Most of these studies do not report causes of death among children and young people with intellectual disabilities. Bourke et al12 reported the most common causes of death in children, young people and adults with intellectual disabilities aged 1 to 25 years to be respiratory infection (34%), with an additional 10% having an aspiration-related cause, congenital heart defects (15%) and accidents (11%). Compared with children and young people who did not have intellectual disabilities, their causes of death by International Classification of Diseases, tenth revision, (ICD-10) chapter were more likely to be attributed to the nervous system, endocrine, nutritional and metabolic diseases, or congenital malformations, and less likely to be attributed to conditions originating in the perinatal period, external causes, or injury or poisoning.12 Patja et al10 reported respiratory diseases to be the most common underlying/immediate cause of death in children and young people with intellectual disabilities aged 2 to 19 years, with a relative risk of 5.8 (95% CI 4.4 to 15.6) in males and 4.3 (95% CI 0.3 to 4.7) in females, and did not find any other causes (infectious diseases, tumours, vascular diseases, diseases of digestive system, accidents and poisonings, or other causes) to differ from those expected in the general population. However, the study was limited by small sample size. Durvasula et al13 reported 7 of 14 deaths among young people with intellectual disabilities aged 10 to 24 years were attributed to the respiratory system (pneumonia and aspiration).
Adults with intellectual disabilities are over-represented in deaths which would have been amenable to treatment by timely and effective healthcare.4 5 9 However, there is limited evidence on whether children and young people with intellectual disabilities also experience such amenable deaths more commonly than other children and young people, as most authors who have reported cause-specific mortality did so by grouping across all ages due to sample sizes.
Overall, as shown in online supplementary appendix 1, studies on mortality in children with intellectual disabilities are mostly small in size, and results are variable. Studies of causes of death exclusively in children and young people with intellectual disabilities are also limited. Hence, the aim of this cohort study is to compare all-cause and cause-specific mortality in Scotland’s school attending population with and without intellectual disabilities.

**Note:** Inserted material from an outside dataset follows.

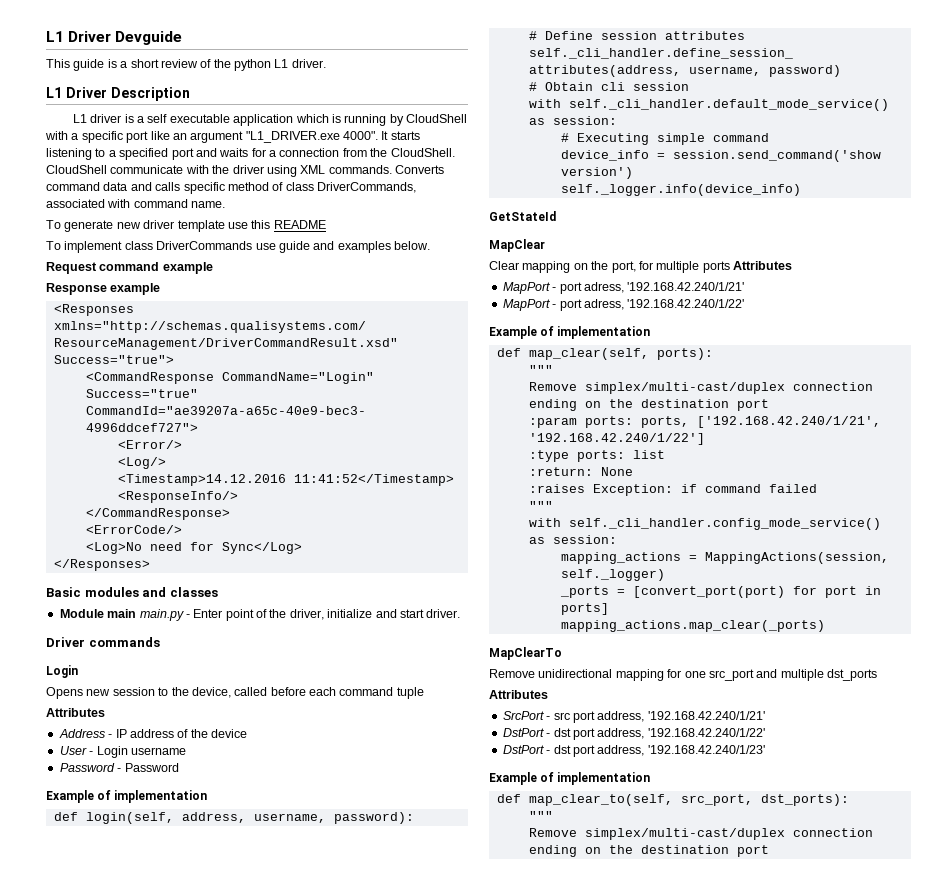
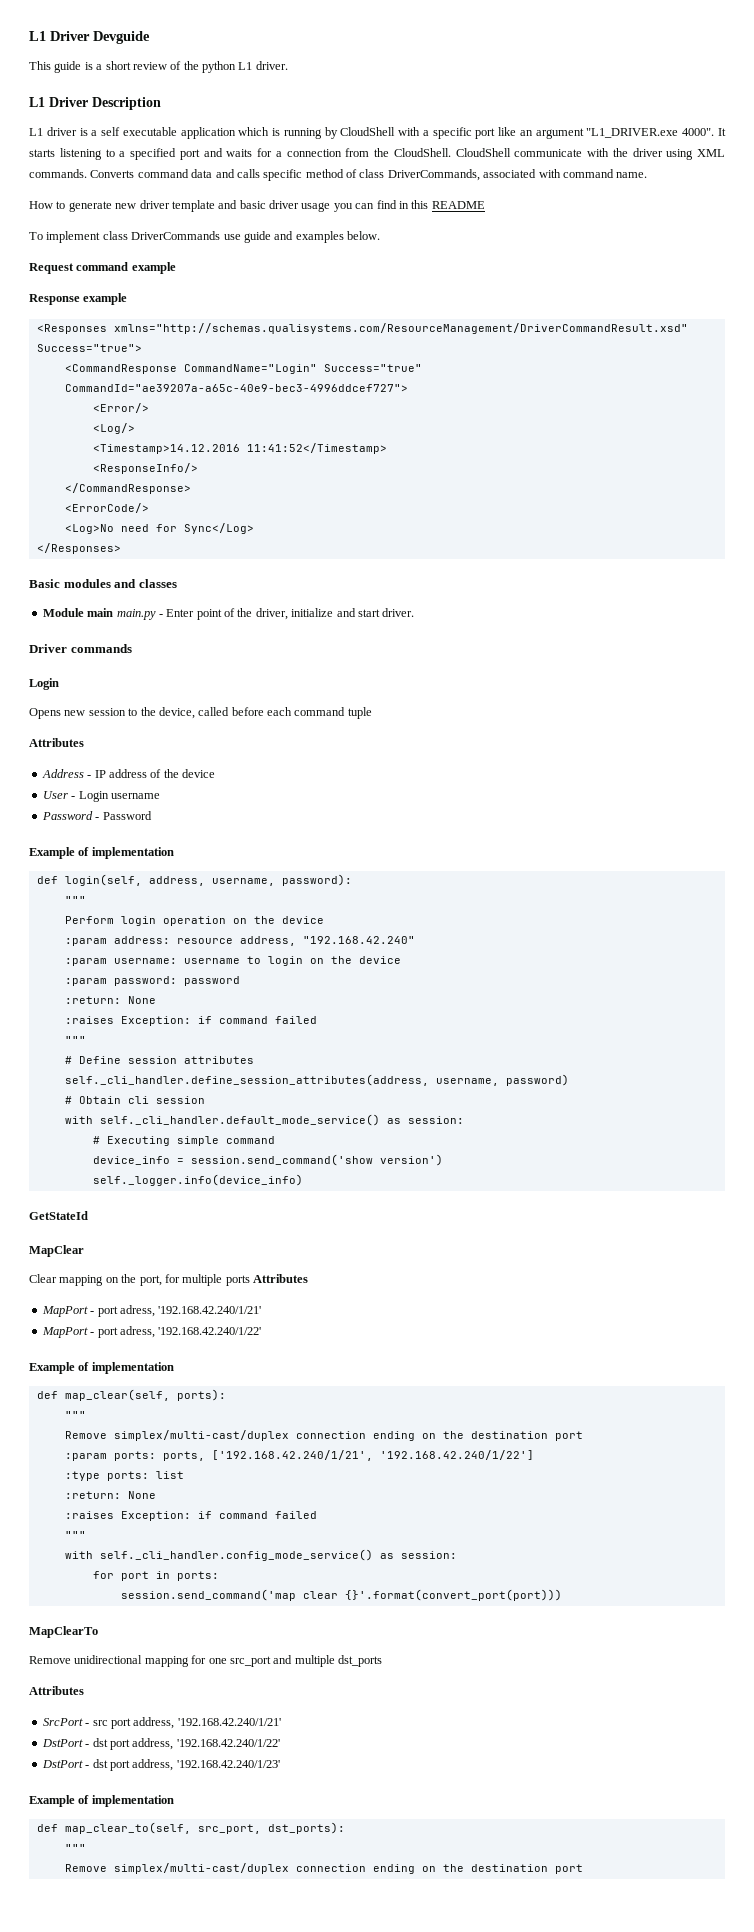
[46,220,61,229] To -> [29,201,66,209] How to
[227,222,248,229] use -> [218,200,409,212] and basic driver usage you can find in
(414, 818) none -> [64,896,86,904] [64,916,324,926] [64,936,415,946] [64,956,401,966] [64,976,240,986] [64,996,156,1004] [64,1016,317,1026] [64,1036,86,1044] // """ // Perform login operation on the device // :param address: resource address, "192.168.42.240" // :param username: username to login on the device // :param password: password // :return: None // :raises Exception: if command failed // """
[560,552,889,564] [560,569,665,581] [559,586,881,598] [560,603,609,615] [560,620,825,632] mapping_actions = MappingActions(session, self._logger) // _ports = [convert_port(port) for port in ports] // mapping_actions.map_clear(_ports) -> [92,1571,219,1581] [120,1589,562,1601] for port in ports: // session.send_command('map clear {}'.format(convert_port(port)))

We used education data from Scotland’s annual pupil census between 2008 and 2013 to establish a cohort of children and young people with and without intellectual disabilities. We used individual record linkage based on probabilistic record matching (on date of birth, sex and postcode) to the Community Health Index, Scotland’s list of all unique patient identifiers, including the National Records of Scotland (NRS) deaths register, to ascertain all deaths up to February 2015 in Scotland.
The Scottish annual pupil census is completed in September each year and provides information on all children attending local authority-funded primary, secondary and special schools in Scotland, or funded placements in alternative schools, which includes 95% of the entire population of children and young people in Scotland. This information includes whether the child has a record of Additional Support Needs, and the type of Additional Support Need. It is held by the Scottish Exchange of Educational Data (ScotXed).
The record linkage methodology required date of birth, sex and postcode; however, since names were not used to link pupil records to the health data, we excluded non-singleton births (available for Scottish-born pupils only, identified from linkage to maternity records). Unlikely matches were excluded and the most likely match was selected as the correctly linked pupil record. We also excluded any records with duplicate pupil records or where the linkage was tied with another patient. We included in the study all pupils with records of Additional Support Need due to intellectual disabilities between 2008 and 2013, between the ages 4 and 19 years old, on entry. Pupils were also censored on reaching age 25, if they reached this age during the observation period; so the maximum follow-up age was 24 years. Only pupils with intellectual disabilities recorded in at least two different school years were included in the intellectual disabilities group, to ascertain that they were correctly identified. Pupils who were included in at least two pupil census over the study period and had no record of intellectual disabilities or autism were used as the comparison group. Pupils with only autism were also excluded from controls, to eliminate potential mislabelling of support need for either autism or learning disability in the absence of clinical diagnoses.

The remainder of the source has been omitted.